> _Instructions for the task_
Once the line with "width:13px; height:13px; border-radius:50%;" is found in the entries below, print it and each following line exactly, stopping after the line with "width:40px; height:26px; display:flex;"; print nothing else.

> _Exercise data_

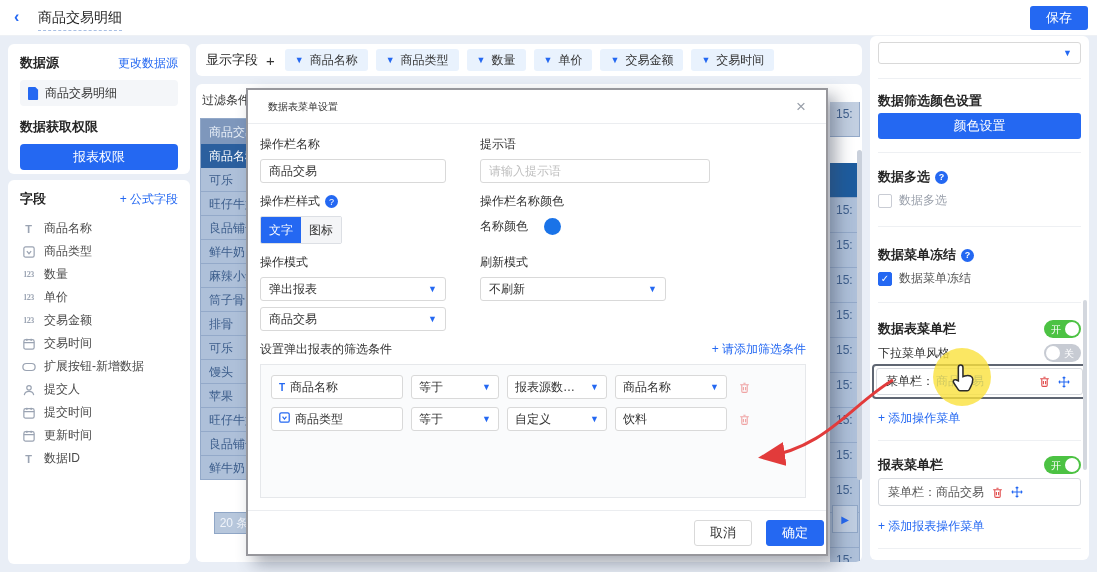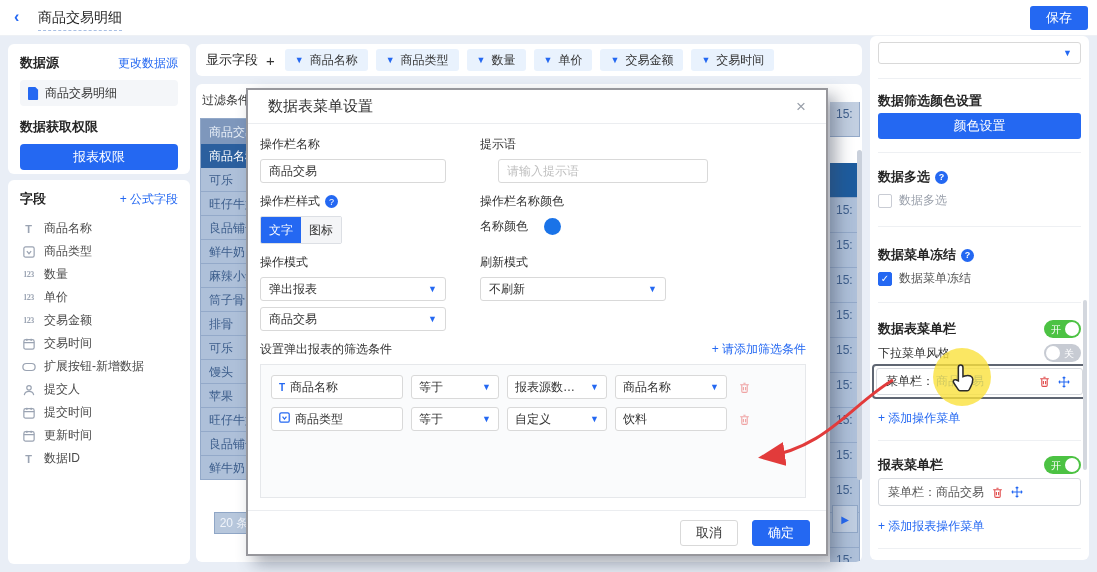--- a/index.html
+++ b/index.html
@@ -50,46 +50,46 @@
   .ttable { position:absolute; left:634px; top:18px; width:30px; }
   .tcell { height:35px; line-height:24px; background:#AEC0D9; color:#3D5E8C; padding-left:6px; border-bottom:1px solid #93A9C9; border-right:1px solid #93A9C9; overflow:hidden; }
   .tcell.faint { background:#C2CFE1; margin-bottom:26px; }
   .tcell.darkhead { background:#1D5C9E; }
   .nextbox { position:absolute; left:636px; top:421px; width:26px; height:28px; border:1px solid #8FA6C6; background:#BFCDE0; color:#2468F2; display:flex; align-items:center; justify-content:center; font-size:10px; cursor:pointer; }
   .tscroll { position:absolute; left:661px; top:66px; width:5px; height:330px; background:#C9D0DB; border-radius:3px; }
 
   
   .modal { position:absolute; left:246px; top:88px; width:582px; height:468px; background:#fff; border:2px solid #97979c; box-shadow:8px 8px 16px rgba(55,65,85,.45); z-index:10; }
   .mhead { height:34px; display:flex; align-items:center; justify-content:space-between; padding:0 20px; border-bottom:1px solid #ebedf0; }
-  .mtitle { font-size:15px; color:#333; }
+  .mtitle { font-size:10px; color:#333; }
   .mclose { font-size:17px; color:#9aa0aa; cursor:pointer; }
   .mbody { padding:12px 20px 0 12px; }
   .mrow { display:flex; }
   .mcol1 { width:220px; }
   .mcol2 { flex:1; }
   .mlabel { color:#333; margin-bottom:6px; display:flex; align-items:center; gap:5px; }
   .minput { width:186px; height:24px; border:1px solid #d9d9d9; border-radius:3px; padding:0 8px; font-size:12px; color:#333; font-family:inherit; }
   .minput::placeholder { color:#bfbfbf; }
-  .minput.wide { width:210px;margin-left:18px; }
+  .minput.wide { width:230px; }
   .helpicon { width:13px; height:13px; border-radius:50%; background:#2468F2; color:#fff; font-size:9px; display:inline-flex; align-items:center; justify-content:center; cursor:pointer; }
   .seg { display:inline-flex; border:1px solid #dcdfe4; border-radius:2px; overflow:hidden; cursor:pointer;justify-content:center; }
   .segopt { width:40px; height:26px; display:flex; align-items:center; justify-content:center; background:#F4F5F7; color:#333; }
   .segopt.active { background:#2468F2; color:#fff; }
   .colorrow { display:flex; align-items:center; gap:16px; margin-top:8px; }
   .swatch { width:17px; height:17px; border-radius:50%; background:#1A73E8; cursor:pointer; }
   .mselect { width:186px; height:24px; border:1px solid #d9d9d9; border-radius:3px; display:flex; align-items:center; justify-content:space-between; padding:0 8px; cursor:pointer; background:#fff; } .mt6 { margin-top:6px; } .mt10 { margin-top:10px; }
   .fsrow { display:flex; justify-content:space-between; align-items:center; margin-top:10px; }
   .filterbox { margin-top:6px; height:134px; border:1px solid #e6e8eb; background:#FAFBFC; padding:10px; }
   .frow { display:flex; align-items:center; gap:8px; margin-bottom:8px; }
   .fcell { height:24px; background:#fff; border:1px solid #d9d9d9; border-radius:3px; display:flex; align-items:center; padding:0 7px; gap:5px; }
   .fcell.sel { justify-content:space-between; cursor:pointer; }
   .w132{width:132px;} .w88{width:88px;} .w100{width:100px;} .w112{width:112px;}
   .ficonblue { color:#2468F2; font-size:10px; font-weight:bold; }
   .ellip { white-space:nowrap; overflow:hidden; text-overflow:ellipsis; }
-  .mfoot { position:absolute; left:0; right:0; bottom:0; height:44px; border-top:1px solid #ebedf0; display:flex; align-items:center; justify-content:flex-end; gap:14px; padding-right:16px; background:#fff; }
+  .mfoot { position:absolute; left:0; right:0; bottom:0; height:44px; border-top:1px solid #ebedf0; display:flex; align-items:center; justify-content:flex-end; gap:14px; padding-right:2px; background:#fff; }
   .btn { height:26px; padding:0 15px; border-radius:3px; font-size:13px; cursor:pointer; font-family:inherit; }
   .btn.ghost { background:#fff; border:1px solid #d9d9d9; color:#333; }
   .btn.primary { background:#2468F2; border:1px solid #2468F2; color:#fff; }
 
   
   .rpanel { left:870px; top:36px; width:219px; height:524px; z-index:5; }
   .rsel { position:absolute; left:8px; right:8px; top:6px; height:22px; border:1px solid #d9d9d9; border-radius:3px; display:flex; align-items:center; justify-content:flex-end; padding:0 8px; cursor:pointer; background:#fff; }
   .rhead { position:absolute; left:8px; display:flex; align-items:center; gap:5px; }
   .rbtn { position:absolute; left:8px; right:8px; height:26px; background:#2468F2; color:#fff; border:none; border-radius:3px; font-size:13px; cursor:pointer; }
   .cbrow { position:absolute; left:8px; display:flex; align-items:center; gap:7px; cursor:pointer; }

> _Solution for this problem_
   .helpicon { width:13px; height:13px; border-radius:50%; background:#2468F2; color:#fff; font-size:9px; display:inline-flex; align-items:center; justify-content:center; cursor:pointer; }
   .seg { display:inline-flex; border:1px solid #dcdfe4; border-radius:2px; overflow:hidden; cursor:pointer;justify-content:center; }
   .segopt { width:40px; height:26px; display:flex; align-items:center; justify-content:center; background:#F4F5F7; color:#333; }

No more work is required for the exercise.